Uyarılarımızı dinlemediniz
Bakın günlerdir konuşuyoruz kişisel verilerin güvenliği ile ilgili olarak. Buradan seslendik, ‘Bu tamamen uluslararası kurumların sizin elinizle Türkiye’nin bütün kişisel verilerini ele geçirmelerine ilişkin bir yöntemdir, düşmeyin bu tuzağa.’ dedik. Türkiye’nin ABD ile yaptığı anlaşmalara bakın. ‘Siz, o anlaşmalar doğrultusunda bu kişisel verileri, belli kayıt altına alırsanız, yarın bunların hepsi Türkiye için stratejik tehlike olarak bize karşı kullanılır.’ dedik, dinlemediniz.
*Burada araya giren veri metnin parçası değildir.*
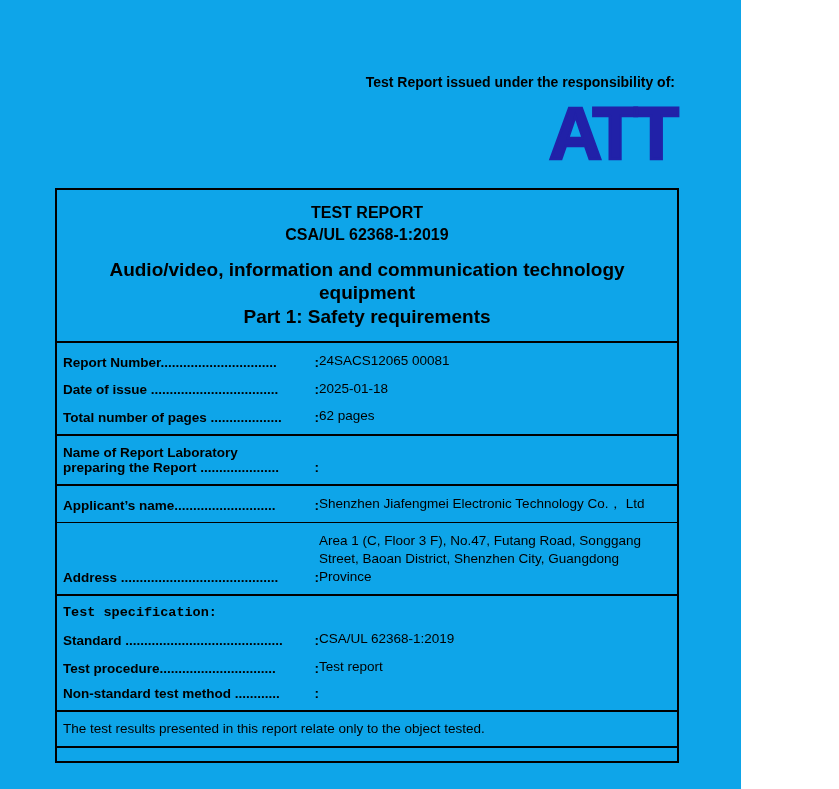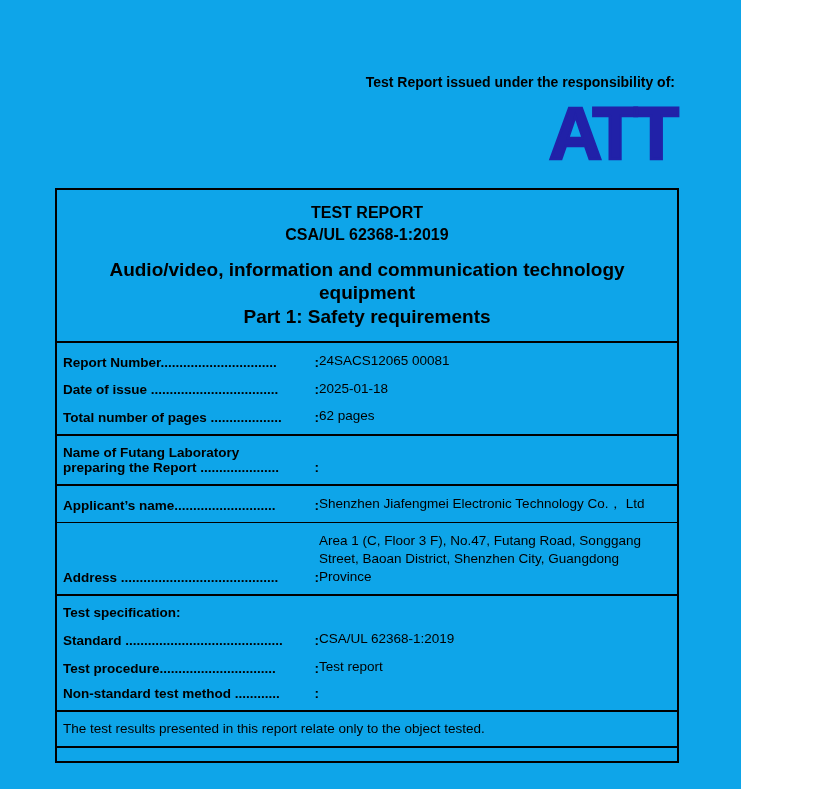--- a/index.html
+++ b/index.html
@@ -123,7 +123,7 @@
     <div class="section">
       <div class="row">
         <div class="label-col multi">
-          <div>Name of Futang Laboratory</div>
+          <div>Name of Report Laboratory</div>
           <div class="label-line2">
             <span class="label-text">preparing the Report .....................</span>
             <span class="colon">:</span>

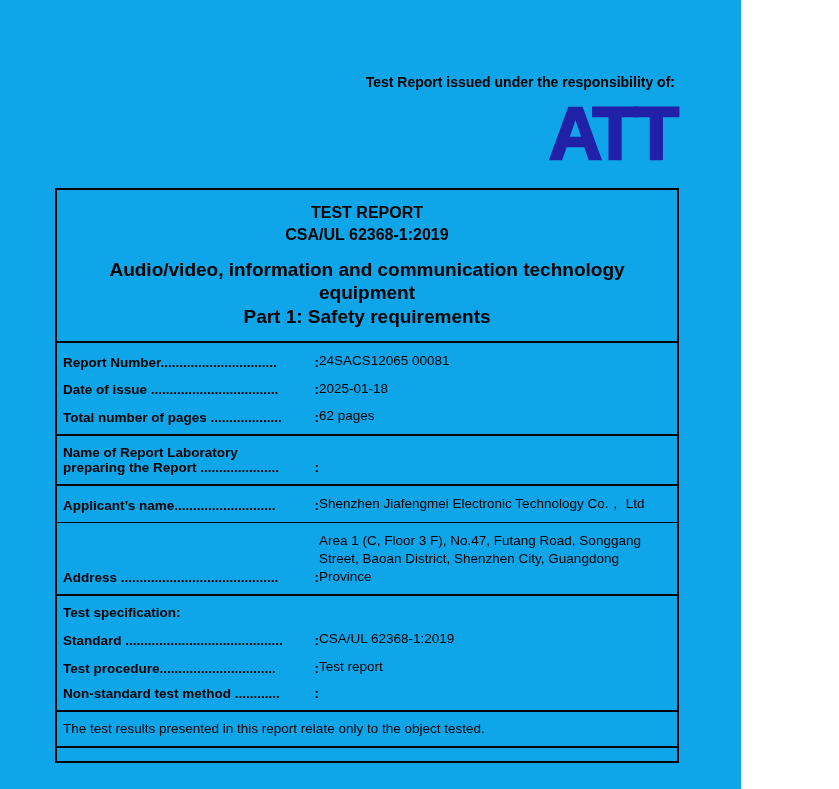--- a/index.html
+++ b/index.html
@@ -71,7 +71,7 @@
   .colon { flex: 0 0 auto; font-weight: bold; padding-left: 2px; }
   .value { flex: 1 1 auto; line-height: 1.32; }
 
-  .heading-row { font-weight: bold; padding: 5px 8px 5px 6px; }
+  .heading-row { font-weight: bold; padding: 5px 8px 5px 6px; font-family: Liberation Mono, monospace; }
   .plain-row { padding: 5px 8px 6px 6px; }
 
   .bottom-strip { height: 13px; }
Yüz yıl önce ölmüş insanlar kayıtlarda sağ görünüyor
Geçenlerde kişisel veriler kamuya yansıdı. Hepimiz büyük bir merakla ‘Dedemin babasının adı neymiş? Sülale nereden gelmiş? Acaba bir sıkıntı var mı?’ diye kişisel verilerin içerisine daldık. Ama gördük ki durum çok farklı. Ne oldu? Birçoğumuz orada, geçmişte ölmüş olan büyüklerimizin sağ gösterildiğini gördük. Artık sağ mı, ölü mü tartışmasından daha öte bir durum var. Bugün seçmen kütüklerinin tamamı üzerinde bilerek ve istenerek yapılan bir değişiklik olduğu iddia diliyor. 2 milyonu aşkın, ihdas edilmiş seçmen olduğu iddia ediliyor.
Vatandaş seçim güvenliğine inanmıyor
Böyle bir durumda seçim ve sandık güvenliği konuşuyoruz. Hiç kimsenin Türkiye’de seçim güvenliğine inandığını düşünmüyorum. Seçimlerin nasıl yönlendirildiğini, yönleneceğini ve sandıktan neyin çıkacağını hepimiz biliyoruz, herkes biliyor, bilmeyen hiç kimse yok. Arkadaşlar, hiçbiriniz “Ya, böyle sahte kimlik oluşturulur mu? Bu doğru değil.” demiyorsunuz. Niye? Çünkü maalesef, bu gerçek, siz de bunu biliyorsunuz. Ben, vicdanınızın benim söylediklerimin tamamıyla bire bir örtüştüğünü biliyorum. Hepiniz vicdan sahibi insanlarsınız. O zaman, lütfen vicdanla hukuk düzenini örtüştürün.
Bu sahtekarlığın sorumluları neden araştırılmıyor?
Buradan, bu tür yöntemlerle iktidarda kalınmaz. İktidarı ele geçirebilirsiniz. İktidarı ele geçirmek ile iktidarda kalmak başka bir şeydir. İktidar vicdanlarda kalınır. Koltukları ele geçirdiğinizde iktidar olduğunuzu zannetmeyin. Bu sahte belgeyi küm düzenledi? Bu bilgisayar hangi bilgisayardır? Bu veriyi kim girdi? Bu bilgisayarlarla kaç tane böyle veri girildi? Allah aşkına bunları sorun. Bunu sormadan, burada seçimlerde güvenlik beklemek saflık olur. Bu şartlar altında seçim yapmanıza da gerek yok zaten.
Yapılan seçim değil hukuksuzluğun meşrulaştırılmasıdır
Ben şahsi düşüncemi söyleyeyim, partim benim düşünceme katılır, katılmaz bilmiyorum ama benim şahsi düşüncem, bundan öte yapılacak bütün seçimleri boykot etmektir. Bu seçim değil ki çünkü. Bu, bir yolsuzluğu, bu bir hukuksuzluğu meşruiyet zincirine taşıma gayreti. Bunlar ortaya çıkmadığı sürece sandığa gitmişiz, seçim yapmışız; bunun adı “seçim” değil. Ne istiyorsanız yapın ama bütün bu hukuksuzlukları 80 milyona meşruiyet diye anlatmaya kalkmayın; kimse inanmaz.